Once I have the basic structure, I can copy-paste the dictionary definition and use the method variable_levels to specify the data selection further. For example, I would like to have only bonds issued by Realkredit Danmark, so the code below tells me to use value RD for variable DAEKOBL.

Show the code
dnrk.variable_levels('LØBETID3', language='en')
id text
0 A0 Alle oprindelige løbetider
1 1 Under 10 år
2 2 10-årige
3 3 15-årige
4 4 20-årige
5 5 30-årige
6 6 Andet (uspecificeret)

I can further refine my query filling in the selection parameters required and call the get_data() method to extract the final dataframe.

Show the code
params = {'table': 'dnvpdkr2',
 'format': 'BULK',
 'lang': 'en',
 'variables': [{'code': 'TYPREAL', 'values': ['FK']},
  {'code': 'LØBETID3', 'values': ['5']},
  {'code': 'LØBETID2', 'values': ['A0']},
  {'code': 'KUPON2', 'values': ['A0']},
  {'code': 'VALUTA', 'values': ['DKK']},
  {'code': 'UDSTED', 'values': ['RD']},
  {'code': 'INVSEKTOR', 'values': ['A0']},
  {'code': 'DAEKOBL', 'values': ['A0']},
  {'code': 'DATAT', 'values': ['N1']},
  {'code': 'Tid', 'values': ['*']}]}
df = dnrk.get_data(params=params, language='en')
df.tail()[["TID", "INDHOLD"]]
TID INDHOLD
294 2024M06 229104
295 2024M07 228410
296 2024M08 229411
297 2024M09 231149
298 2024M10 231694

And just like that, I have the full time series of RD’s 30yo fixed interest rate bonds in nominal values.

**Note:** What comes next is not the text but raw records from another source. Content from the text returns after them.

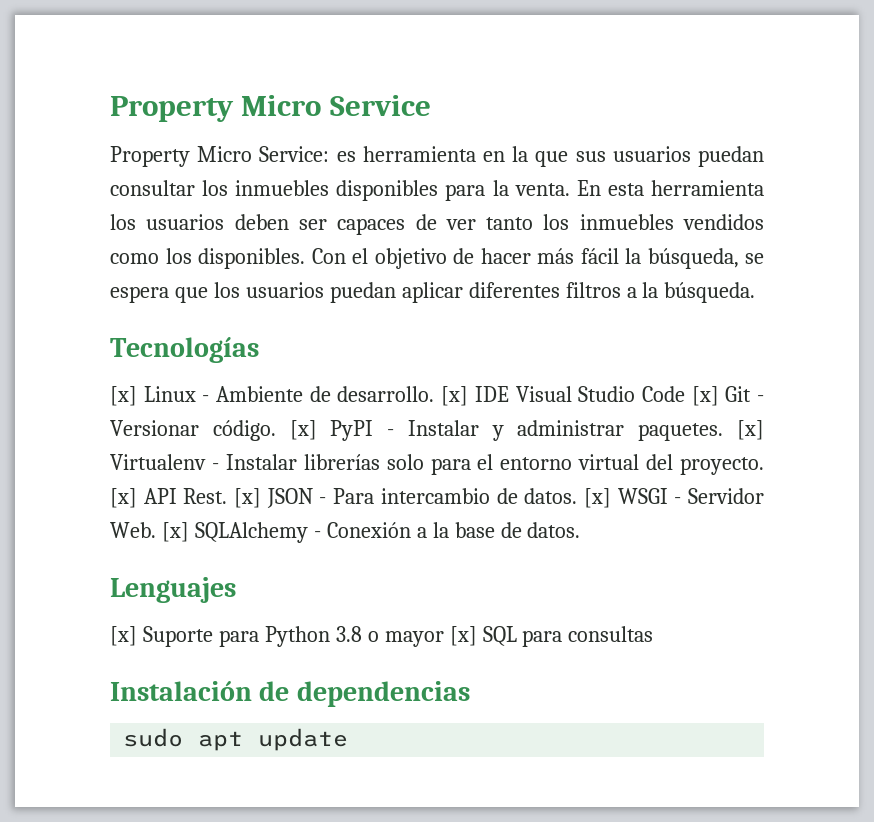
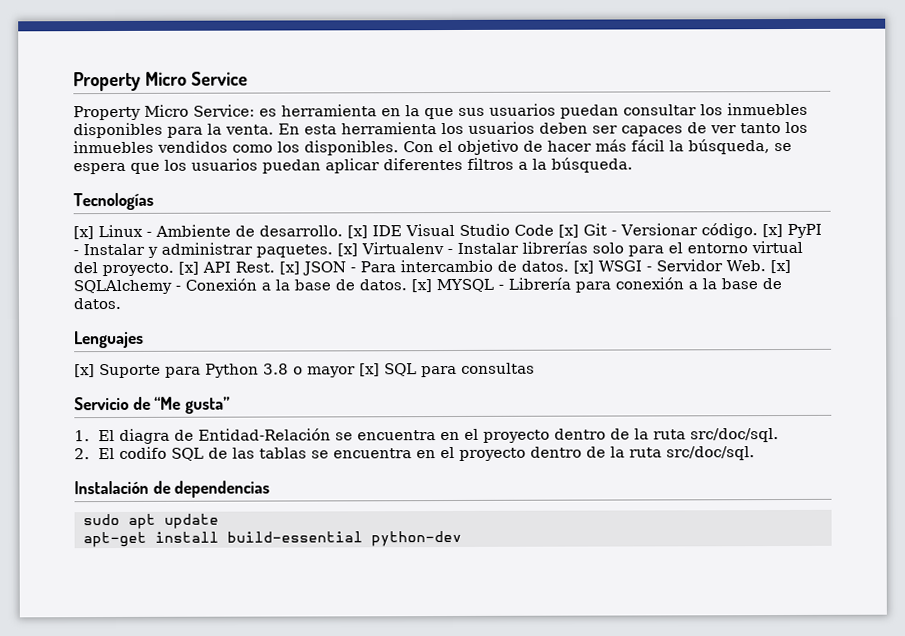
+ [x] MYSQL - Librería para conexión a la base de datos.
+ Servicio de “Me gusta”
+ 1. El diagra de Entidad-Relación se encuentra en el proyecto dentro de la ruta src/doc/sql.
+ 2. El codifo SQL de las tablas se encuentra en el proyecto dentro de la ruta src/doc/sql.
+ apt-get install build-essential python-dev

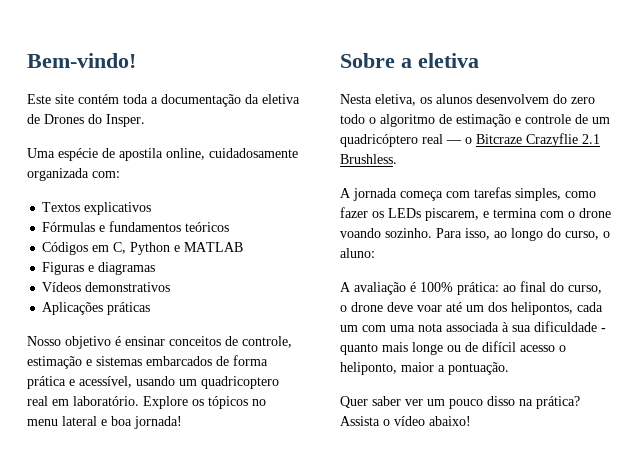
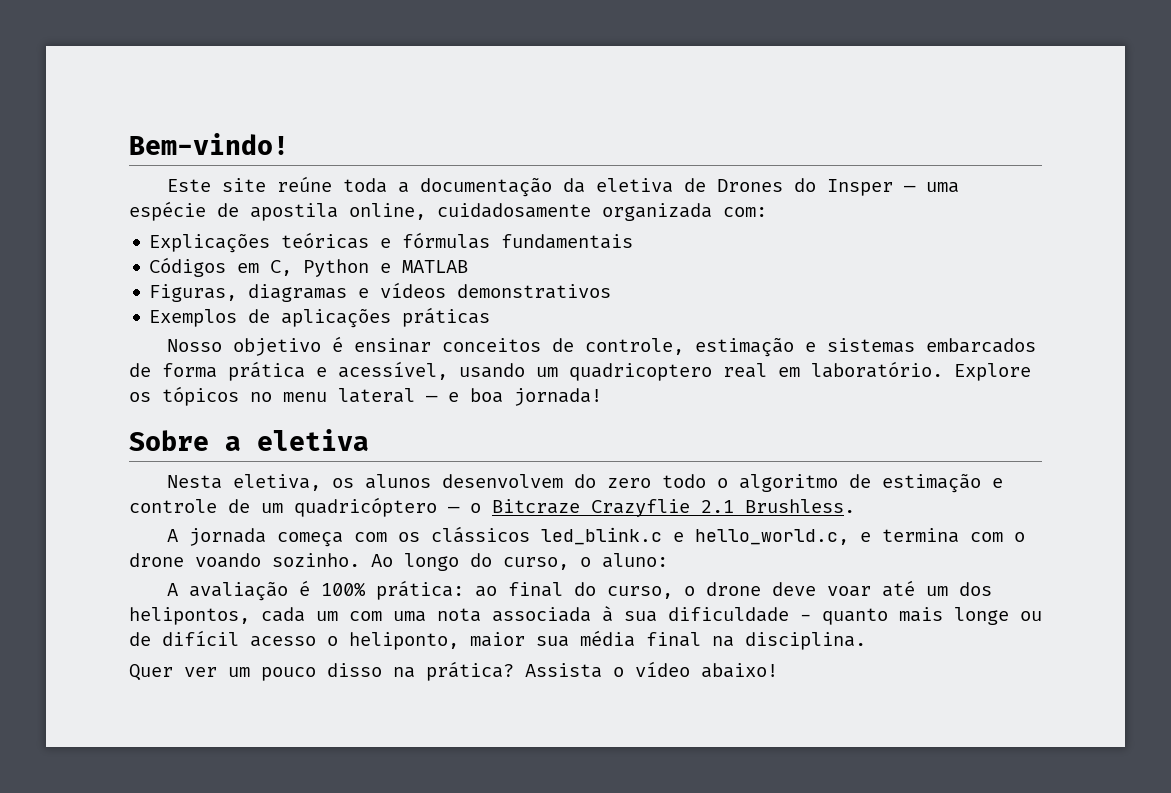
- Este site contém toda a documentação da eletiva de Drones do Insper.
- Uma espécie de apostila online, cuidadosamente organizada com:
+ Este site reúne toda a documentação da eletiva de Drones do Insper — uma espécie de apostila online, cuidadosamente organizada com:
- Textos explicativos
- Fórmulas e fundamentos teóricos
+ Explicações teóricas e fórmulas fundamentais
- Figuras e diagramas
- Vídeos demonstrativos
- Aplicações práticas
+ Figuras, diagramas e vídeos demonstrativos
+ Exemplos de aplicações práticas
- Explore os tópicos no menu lateral e boa jornada!
+ Explore os tópicos no menu lateral — e boa jornada!
- Nesta eletiva, os alunos desenvolvem do zero todo o algoritmo de estimação e controle de um quadricóptero real — o Bitcraze Crazyflie 2.1 Brushless.
+ Nesta eletiva, os alunos desenvolvem do zero todo o algoritmo de estimação e controle de um quadricóptero — o Bitcraze Crazyflie 2.1 Brushless.
- A jornada começa com tarefas simples, como fazer os LEDs piscarem, e termina com o drone voando sozinho.
+ A jornada começa com os clássicos led_blink.c e hello_world.c, e termina com o drone voando sozinho.
- Para isso, ao longo do curso, o aluno:
+ Ao longo do curso, o aluno:
- A avaliação é 100% prática: ao final do curso, o drone deve voar até um dos helipontos, cada um com uma nota associada à sua dificuldade - quanto mais longe ou de difícil acesso o heliponto, maior a pontuação.
+ A avaliação é 100% prática: ao final do curso, o drone deve voar até um dos helipontos, cada um com uma nota associada à sua dificuldade - quanto mais longe ou de difícil acesso o heliponto, maior sua média final na disciplina.
- Quer saber ver um pouco disso na prática?
+ Quer ver um pouco disso na prática?

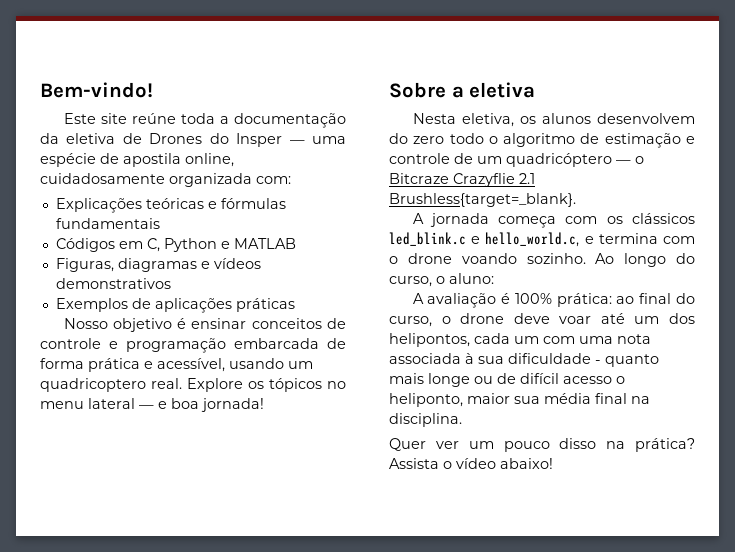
- Nosso objetivo é ensinar conceitos de controle, estimação e sistemas embarcados de forma prática e acessível, usando um quadricoptero real em laboratório.
+ Nosso objetivo é ensinar conceitos de controle e programação embarcada de forma prática e acessível, usando um quadricoptero real.
- Nesta eletiva, os alunos desenvolvem do zero todo o algoritmo de estimação e controle de um quadricóptero — o Bitcraze Crazyflie 2.1 Brushless.
+ Nesta eletiva, os alunos desenvolvem do zero todo o algoritmo de estimação e controle de um quadricóptero — o Bitcraze Crazyflie 2.1 Brushless{target=_blank}.

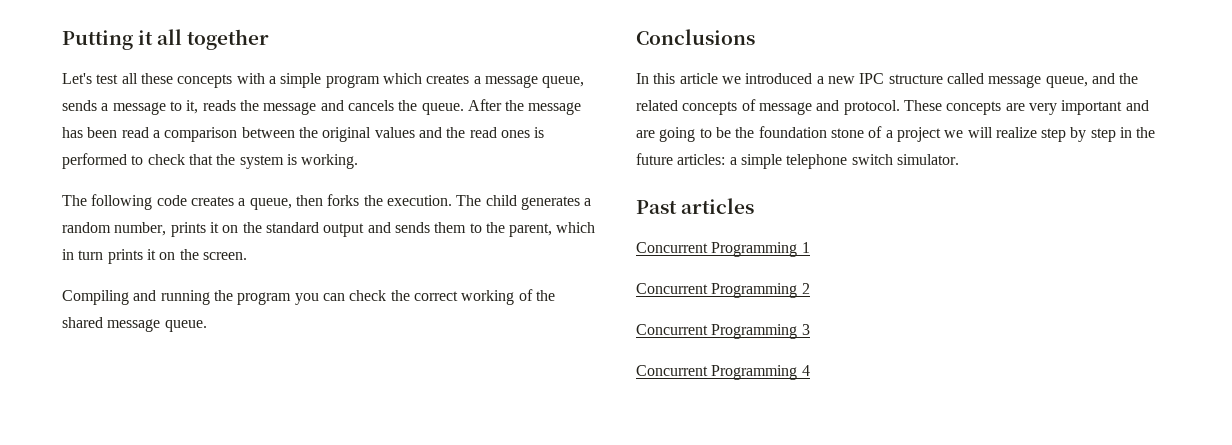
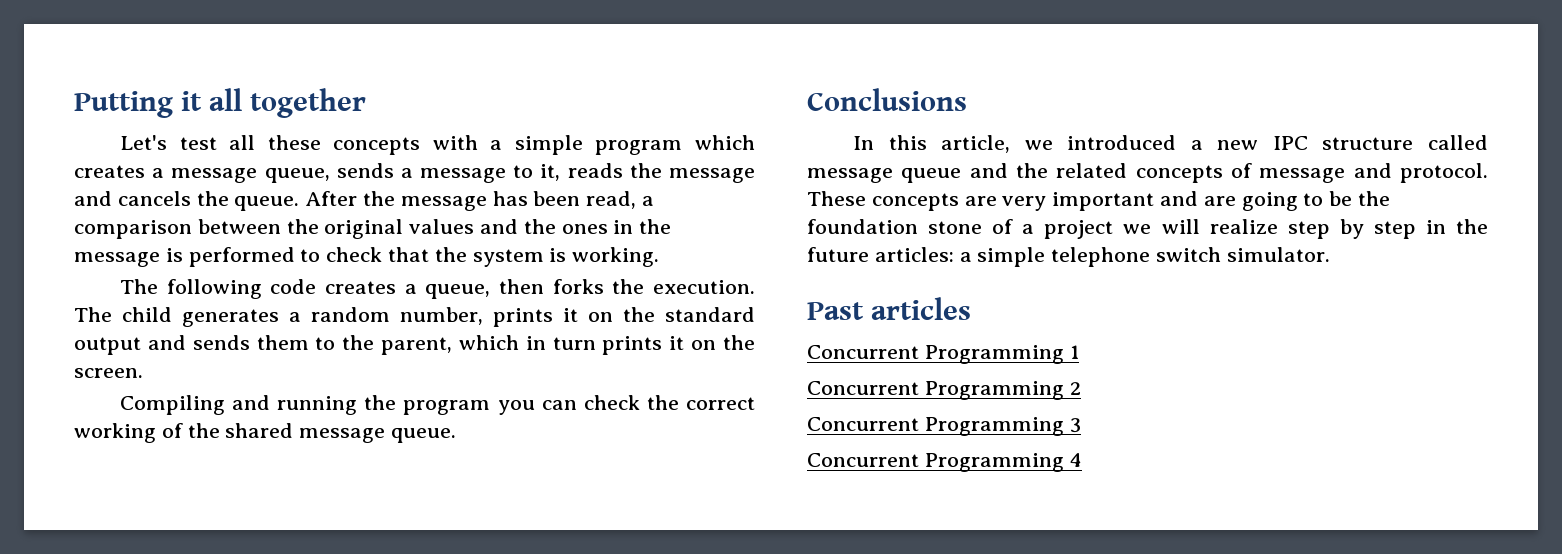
- After the message has been read a comparison between the original values and the read ones is performed to check that the system is working.
+ After the message has been read, a comparison between the original values and the ones in the message is performed to check that the system is working.
- In this article we introduced a new IPC structure called message queue, and the related concepts of message and protocol.
+ In this article, we introduced a new IPC structure called message queue and the related concepts of message and protocol.

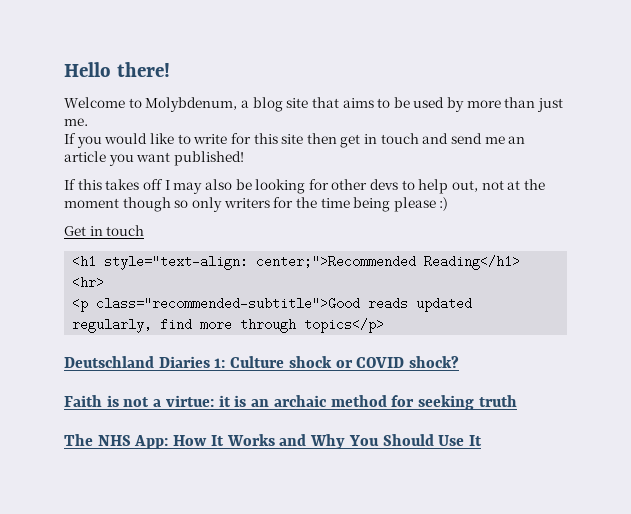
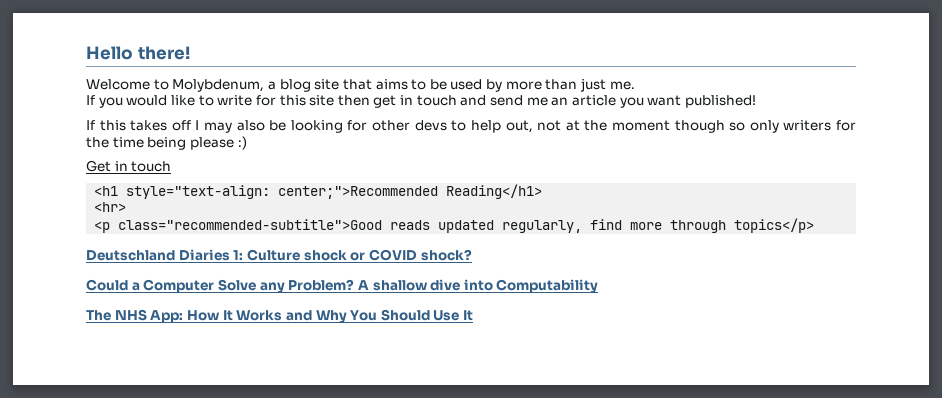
- Faith is not a virtue: it is an archaic method for seeking truth
+ Could a Computer Solve any Problem? A shallow dive into Computability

You can play around with parameters in various ways. For example, here I select a range of weeks in 2020 from the metro table.

Show the code
# Start by constructing a basic dictionary
params = metro._define_base_params(language = 'en')
params['variables'][0]['values'] = ['10']
params['variables'][1]['values'] = ['>2020U45<=2020U52']
metro.get_data(params=params)
SÆSON TID INDHOLD
0 Seasonally adjusted 2020U46 59.0
1 Seasonally adjusted 2020U47 54.0
2 Seasonally adjusted 2020U48 56.2
3 Seasonally adjusted 2020U49 54.5
4 Seasonally adjusted 2020U50 44.3
5 Seasonally adjusted 2020U51 40.2
6 Seasonally adjusted 2020U52 44.8

And that’s it!

I hope this guide was useful, and that the DstApi class can prove as helpful to you as it is for me.

Once again, let me conclude with a shout out to Denmark Statistics, a real national treasure. Thanks for all your work in gathering, organizing, and publishing data for everyone to use. It’s a fantastic service, and one for which you’ll never be thanked enough.